= Tall Lighthouse =

Tall Lighthouse is an independent publishing house in the UK, established in 1999 by Les Robinson. It publishes full collections of poetry, pamphlets, and the anthology City Lighthouse, a collection of poems by established and emerging poets alike, having featured work by Maurice Riordan, Hugo Williams, Daljit Nagra and Roddy Lumsden, among others. The press has established itself as a leading light on the small press poetry scene, four of its pamphlet publications having received the Poetry Book Society's Pamphlet Choice Award in Spring 2006, Summer and Winter 2008, and Spring 2009. The press was founded by Les Robinson in 1999, and run by Robinson until 2011, when he stepped down in favor of Gareth Lewis. Robinson returned to the director's role after Lewis died in 2016.

== Authors ==

Poets published by Tall Lighthouse include Sarah Howe, Helen Mort, Rhian Edwards, Aoife Mannix, Baden Prince, Pierre Ringwald, Heather Taylor, Alan Buckley, Ben Parker and Jodie Hollander. A number of young poets (under 30) are also published as part of the press's Pilot series.

==Pilot Series==

The Pilot series is a project started by Tall Lighthouse in 2007, aimed at publishing poetry pamphlets by eighteen poets under the age of 30, under the editorship of Roddy Lumsden. The project attracted Arts Council funding, and has so far met with success, two of the five Eric Gregory Award winners for 2008 being Pilot series featured poets.

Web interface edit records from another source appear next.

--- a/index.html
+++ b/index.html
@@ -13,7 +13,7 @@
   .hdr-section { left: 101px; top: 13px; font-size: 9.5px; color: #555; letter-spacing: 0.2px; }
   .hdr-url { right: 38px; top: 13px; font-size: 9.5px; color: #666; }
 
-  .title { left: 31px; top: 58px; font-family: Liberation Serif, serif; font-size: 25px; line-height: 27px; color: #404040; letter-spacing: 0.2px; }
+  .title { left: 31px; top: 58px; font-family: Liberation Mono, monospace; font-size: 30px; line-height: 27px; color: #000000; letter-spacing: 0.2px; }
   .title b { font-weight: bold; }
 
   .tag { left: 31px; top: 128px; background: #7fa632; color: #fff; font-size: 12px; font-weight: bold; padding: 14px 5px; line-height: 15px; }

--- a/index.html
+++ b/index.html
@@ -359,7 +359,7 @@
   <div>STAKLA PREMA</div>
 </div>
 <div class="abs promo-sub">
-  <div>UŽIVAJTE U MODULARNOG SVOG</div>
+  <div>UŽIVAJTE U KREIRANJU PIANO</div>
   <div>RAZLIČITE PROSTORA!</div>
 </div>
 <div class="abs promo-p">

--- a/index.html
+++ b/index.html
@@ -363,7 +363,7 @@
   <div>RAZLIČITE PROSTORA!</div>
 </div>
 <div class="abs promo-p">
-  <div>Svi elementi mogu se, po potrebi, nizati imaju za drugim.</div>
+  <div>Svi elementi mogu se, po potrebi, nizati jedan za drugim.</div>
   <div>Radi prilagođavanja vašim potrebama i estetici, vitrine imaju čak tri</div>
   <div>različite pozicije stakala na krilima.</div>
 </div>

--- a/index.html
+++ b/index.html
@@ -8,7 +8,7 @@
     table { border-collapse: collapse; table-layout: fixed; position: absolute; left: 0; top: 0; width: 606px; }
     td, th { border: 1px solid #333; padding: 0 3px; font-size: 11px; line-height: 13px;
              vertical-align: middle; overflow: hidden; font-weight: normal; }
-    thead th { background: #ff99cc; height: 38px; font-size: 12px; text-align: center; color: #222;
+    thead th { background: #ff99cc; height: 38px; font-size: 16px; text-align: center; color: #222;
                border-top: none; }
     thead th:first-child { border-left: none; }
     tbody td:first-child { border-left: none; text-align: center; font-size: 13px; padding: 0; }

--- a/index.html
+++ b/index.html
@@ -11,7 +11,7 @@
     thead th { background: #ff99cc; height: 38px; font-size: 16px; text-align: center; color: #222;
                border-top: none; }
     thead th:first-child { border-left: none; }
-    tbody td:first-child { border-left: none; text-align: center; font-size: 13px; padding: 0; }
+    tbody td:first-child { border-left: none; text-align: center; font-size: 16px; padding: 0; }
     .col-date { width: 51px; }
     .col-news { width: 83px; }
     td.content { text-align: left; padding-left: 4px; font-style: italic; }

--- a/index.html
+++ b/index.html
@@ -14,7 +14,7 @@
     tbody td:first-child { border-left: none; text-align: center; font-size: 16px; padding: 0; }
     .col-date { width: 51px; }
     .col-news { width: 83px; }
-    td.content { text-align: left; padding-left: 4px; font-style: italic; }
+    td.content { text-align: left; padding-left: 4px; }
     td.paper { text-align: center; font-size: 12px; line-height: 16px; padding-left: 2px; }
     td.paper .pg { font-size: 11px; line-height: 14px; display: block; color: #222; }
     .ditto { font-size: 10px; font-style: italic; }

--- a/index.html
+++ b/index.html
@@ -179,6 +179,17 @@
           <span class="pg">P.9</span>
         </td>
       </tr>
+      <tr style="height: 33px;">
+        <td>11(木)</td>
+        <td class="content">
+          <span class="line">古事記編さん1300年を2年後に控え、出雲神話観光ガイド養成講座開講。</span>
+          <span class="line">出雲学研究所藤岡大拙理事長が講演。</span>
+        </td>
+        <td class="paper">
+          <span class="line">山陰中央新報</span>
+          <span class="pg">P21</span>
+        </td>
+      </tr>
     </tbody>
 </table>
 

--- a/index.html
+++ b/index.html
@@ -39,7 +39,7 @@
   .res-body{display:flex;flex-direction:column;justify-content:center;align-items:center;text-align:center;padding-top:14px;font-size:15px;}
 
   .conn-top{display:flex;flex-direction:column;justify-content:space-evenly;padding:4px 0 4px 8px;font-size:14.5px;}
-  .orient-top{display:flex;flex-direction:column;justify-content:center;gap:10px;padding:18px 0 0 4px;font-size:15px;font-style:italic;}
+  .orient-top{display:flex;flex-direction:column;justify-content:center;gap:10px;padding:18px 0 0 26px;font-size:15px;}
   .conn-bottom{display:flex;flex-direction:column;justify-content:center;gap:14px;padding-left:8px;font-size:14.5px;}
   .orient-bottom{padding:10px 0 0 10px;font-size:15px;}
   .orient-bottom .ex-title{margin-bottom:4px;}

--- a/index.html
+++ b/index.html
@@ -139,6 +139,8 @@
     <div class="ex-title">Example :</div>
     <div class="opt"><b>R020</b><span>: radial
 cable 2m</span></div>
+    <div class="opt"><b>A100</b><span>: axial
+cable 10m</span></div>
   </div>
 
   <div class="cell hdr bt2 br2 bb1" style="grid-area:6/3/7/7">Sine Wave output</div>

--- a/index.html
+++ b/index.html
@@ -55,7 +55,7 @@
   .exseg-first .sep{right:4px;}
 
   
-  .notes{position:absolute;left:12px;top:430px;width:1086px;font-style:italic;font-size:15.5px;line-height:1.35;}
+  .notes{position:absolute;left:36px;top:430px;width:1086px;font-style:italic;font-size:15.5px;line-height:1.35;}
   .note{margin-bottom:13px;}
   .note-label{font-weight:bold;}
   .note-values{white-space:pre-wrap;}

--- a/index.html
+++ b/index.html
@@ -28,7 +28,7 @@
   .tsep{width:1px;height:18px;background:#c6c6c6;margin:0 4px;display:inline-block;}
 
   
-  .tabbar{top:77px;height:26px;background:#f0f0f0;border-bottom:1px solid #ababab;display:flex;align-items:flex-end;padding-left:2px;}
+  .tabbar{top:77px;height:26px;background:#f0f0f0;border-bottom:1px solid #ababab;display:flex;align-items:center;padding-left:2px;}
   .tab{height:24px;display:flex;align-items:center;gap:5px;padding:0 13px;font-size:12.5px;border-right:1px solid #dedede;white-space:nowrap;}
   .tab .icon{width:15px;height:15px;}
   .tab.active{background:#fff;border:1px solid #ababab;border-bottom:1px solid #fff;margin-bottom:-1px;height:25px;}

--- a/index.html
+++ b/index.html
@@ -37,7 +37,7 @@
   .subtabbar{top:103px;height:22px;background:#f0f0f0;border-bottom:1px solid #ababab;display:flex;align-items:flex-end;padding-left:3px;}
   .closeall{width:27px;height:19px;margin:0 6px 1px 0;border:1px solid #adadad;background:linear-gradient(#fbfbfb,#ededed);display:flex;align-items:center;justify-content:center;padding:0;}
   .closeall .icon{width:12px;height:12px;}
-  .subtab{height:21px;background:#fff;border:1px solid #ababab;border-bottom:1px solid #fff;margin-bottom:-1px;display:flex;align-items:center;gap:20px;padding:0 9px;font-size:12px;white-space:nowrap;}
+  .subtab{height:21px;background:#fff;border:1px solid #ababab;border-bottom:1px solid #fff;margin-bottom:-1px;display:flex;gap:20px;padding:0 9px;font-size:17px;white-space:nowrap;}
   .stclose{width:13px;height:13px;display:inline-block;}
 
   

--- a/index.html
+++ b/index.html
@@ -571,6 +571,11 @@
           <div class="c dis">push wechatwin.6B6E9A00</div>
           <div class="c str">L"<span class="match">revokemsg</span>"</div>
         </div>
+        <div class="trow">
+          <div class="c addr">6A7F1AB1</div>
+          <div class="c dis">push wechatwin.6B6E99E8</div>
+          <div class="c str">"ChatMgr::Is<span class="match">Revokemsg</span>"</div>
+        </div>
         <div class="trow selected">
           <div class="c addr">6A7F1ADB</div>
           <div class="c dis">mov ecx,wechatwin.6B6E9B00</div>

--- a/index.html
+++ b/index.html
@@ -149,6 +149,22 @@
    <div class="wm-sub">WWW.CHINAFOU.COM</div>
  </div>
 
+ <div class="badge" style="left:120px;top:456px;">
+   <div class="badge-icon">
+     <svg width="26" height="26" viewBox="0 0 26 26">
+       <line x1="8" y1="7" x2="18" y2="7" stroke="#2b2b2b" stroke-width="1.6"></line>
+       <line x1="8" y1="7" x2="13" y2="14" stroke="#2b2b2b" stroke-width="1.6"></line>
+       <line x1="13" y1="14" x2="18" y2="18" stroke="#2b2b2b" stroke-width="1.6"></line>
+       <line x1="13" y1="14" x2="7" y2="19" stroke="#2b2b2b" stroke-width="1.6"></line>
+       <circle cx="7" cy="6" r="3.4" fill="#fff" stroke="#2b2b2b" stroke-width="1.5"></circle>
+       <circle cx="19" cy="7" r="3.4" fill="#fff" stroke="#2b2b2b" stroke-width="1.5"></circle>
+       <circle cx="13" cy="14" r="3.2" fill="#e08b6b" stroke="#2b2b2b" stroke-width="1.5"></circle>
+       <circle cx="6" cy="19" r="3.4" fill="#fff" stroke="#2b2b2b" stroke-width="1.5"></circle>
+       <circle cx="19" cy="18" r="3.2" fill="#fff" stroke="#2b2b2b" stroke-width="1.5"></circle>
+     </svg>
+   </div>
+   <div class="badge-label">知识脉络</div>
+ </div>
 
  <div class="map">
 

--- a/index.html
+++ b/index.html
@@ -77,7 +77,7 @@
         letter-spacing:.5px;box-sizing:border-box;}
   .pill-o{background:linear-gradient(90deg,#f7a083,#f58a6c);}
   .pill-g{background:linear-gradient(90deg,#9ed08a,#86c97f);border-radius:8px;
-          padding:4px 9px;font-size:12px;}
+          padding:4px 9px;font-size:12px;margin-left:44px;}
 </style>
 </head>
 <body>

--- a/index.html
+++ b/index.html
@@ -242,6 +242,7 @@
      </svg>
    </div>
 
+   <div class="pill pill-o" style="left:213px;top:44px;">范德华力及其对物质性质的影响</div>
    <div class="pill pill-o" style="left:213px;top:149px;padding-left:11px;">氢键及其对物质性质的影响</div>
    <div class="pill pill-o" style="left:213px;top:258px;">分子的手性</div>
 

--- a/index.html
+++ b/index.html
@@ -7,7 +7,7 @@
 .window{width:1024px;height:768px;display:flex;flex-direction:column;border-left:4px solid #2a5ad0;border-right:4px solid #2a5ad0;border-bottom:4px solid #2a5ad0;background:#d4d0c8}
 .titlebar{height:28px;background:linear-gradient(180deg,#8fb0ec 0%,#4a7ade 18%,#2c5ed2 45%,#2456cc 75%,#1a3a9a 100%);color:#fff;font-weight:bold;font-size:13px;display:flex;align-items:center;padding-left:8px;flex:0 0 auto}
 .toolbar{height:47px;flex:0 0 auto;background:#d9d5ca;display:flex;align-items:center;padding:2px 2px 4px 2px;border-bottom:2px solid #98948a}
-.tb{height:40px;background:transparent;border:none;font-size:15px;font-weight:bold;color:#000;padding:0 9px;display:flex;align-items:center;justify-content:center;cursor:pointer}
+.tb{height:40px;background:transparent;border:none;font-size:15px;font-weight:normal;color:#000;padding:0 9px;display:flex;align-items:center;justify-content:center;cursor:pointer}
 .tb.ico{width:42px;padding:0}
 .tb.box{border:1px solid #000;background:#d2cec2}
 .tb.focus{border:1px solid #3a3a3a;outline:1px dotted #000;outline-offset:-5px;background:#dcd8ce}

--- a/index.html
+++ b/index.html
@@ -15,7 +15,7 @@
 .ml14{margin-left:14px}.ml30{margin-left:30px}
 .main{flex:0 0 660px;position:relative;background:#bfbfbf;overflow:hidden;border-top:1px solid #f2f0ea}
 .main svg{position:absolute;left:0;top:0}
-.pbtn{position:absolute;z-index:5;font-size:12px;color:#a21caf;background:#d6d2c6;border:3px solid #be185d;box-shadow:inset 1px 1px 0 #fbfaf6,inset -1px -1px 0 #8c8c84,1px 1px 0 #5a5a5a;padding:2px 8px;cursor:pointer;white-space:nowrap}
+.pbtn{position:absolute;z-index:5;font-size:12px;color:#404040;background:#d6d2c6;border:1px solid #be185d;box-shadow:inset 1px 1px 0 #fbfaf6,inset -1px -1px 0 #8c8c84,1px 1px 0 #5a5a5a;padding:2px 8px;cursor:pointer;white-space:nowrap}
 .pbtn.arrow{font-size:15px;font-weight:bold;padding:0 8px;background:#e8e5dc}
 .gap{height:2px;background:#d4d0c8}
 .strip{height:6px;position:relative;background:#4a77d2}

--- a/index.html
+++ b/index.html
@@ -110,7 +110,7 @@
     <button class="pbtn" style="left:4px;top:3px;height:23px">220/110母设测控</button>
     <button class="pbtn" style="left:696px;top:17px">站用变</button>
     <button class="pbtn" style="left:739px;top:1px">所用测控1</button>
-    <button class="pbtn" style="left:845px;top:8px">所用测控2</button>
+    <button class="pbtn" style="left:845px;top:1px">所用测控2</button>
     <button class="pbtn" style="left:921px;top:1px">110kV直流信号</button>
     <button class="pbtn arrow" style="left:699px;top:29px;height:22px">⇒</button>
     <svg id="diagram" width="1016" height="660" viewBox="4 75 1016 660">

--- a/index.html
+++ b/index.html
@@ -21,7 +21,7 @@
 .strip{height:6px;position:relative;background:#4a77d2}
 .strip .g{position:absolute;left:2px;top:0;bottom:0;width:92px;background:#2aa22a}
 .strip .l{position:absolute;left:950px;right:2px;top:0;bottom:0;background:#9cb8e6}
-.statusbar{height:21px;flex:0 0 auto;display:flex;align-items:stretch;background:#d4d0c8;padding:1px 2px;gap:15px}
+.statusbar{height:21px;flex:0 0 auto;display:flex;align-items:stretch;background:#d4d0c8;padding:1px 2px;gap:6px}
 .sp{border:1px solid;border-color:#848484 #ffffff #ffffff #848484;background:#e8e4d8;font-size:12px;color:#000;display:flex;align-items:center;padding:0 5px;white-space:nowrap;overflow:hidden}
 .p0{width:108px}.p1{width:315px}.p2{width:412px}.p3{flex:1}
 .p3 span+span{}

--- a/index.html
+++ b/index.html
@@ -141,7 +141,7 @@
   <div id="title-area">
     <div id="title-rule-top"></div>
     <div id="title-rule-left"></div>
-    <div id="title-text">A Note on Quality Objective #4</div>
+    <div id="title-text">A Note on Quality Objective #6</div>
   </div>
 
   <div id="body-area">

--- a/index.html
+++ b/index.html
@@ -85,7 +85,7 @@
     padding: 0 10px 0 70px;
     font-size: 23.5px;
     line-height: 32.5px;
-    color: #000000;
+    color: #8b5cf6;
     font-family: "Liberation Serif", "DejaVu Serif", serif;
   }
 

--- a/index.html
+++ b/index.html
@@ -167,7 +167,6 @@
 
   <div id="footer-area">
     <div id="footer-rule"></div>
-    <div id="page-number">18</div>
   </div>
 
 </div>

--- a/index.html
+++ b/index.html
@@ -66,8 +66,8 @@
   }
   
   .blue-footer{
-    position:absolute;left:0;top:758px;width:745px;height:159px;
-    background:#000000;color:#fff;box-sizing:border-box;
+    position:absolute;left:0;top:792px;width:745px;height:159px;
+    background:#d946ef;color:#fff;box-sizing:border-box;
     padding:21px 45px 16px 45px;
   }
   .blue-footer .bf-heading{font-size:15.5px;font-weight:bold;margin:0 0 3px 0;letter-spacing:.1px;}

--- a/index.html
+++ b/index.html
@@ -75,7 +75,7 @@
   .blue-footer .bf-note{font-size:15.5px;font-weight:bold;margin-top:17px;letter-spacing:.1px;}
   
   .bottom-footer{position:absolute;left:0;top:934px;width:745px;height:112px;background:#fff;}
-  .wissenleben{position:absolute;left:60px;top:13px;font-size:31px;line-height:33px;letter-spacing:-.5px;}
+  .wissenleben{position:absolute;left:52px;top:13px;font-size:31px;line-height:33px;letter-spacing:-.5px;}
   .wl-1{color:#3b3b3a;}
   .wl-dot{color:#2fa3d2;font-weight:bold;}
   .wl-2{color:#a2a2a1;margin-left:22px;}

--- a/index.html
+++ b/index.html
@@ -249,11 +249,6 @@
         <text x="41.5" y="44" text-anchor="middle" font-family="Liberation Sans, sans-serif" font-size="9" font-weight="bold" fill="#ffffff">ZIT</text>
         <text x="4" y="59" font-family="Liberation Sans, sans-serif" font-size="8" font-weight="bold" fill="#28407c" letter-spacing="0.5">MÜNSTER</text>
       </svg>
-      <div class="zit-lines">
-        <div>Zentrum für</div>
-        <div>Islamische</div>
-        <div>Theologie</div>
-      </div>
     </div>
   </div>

The poets published as part of the series to date are:

- 2007 Abi Curtis, Adam O'Riordan, Camellia Stafford, Gareth Jones, Jay Bernard and Miriam Gamble
- 2008 John McCullough, Retta Bowen, Kate Potts, Vidyan Ravinthiran, Ben Wilkinson and Emily Berry
- 2009 Amy Key, Sarah Howe, Charlotte Runcie, Richard O'Brien, Ailbhe Darcy and Simon Pomery

Five of the Pilot poets were also chosen to feature at 2009's StAnza, Scotland's International Poetry Festival, held in St Andrews.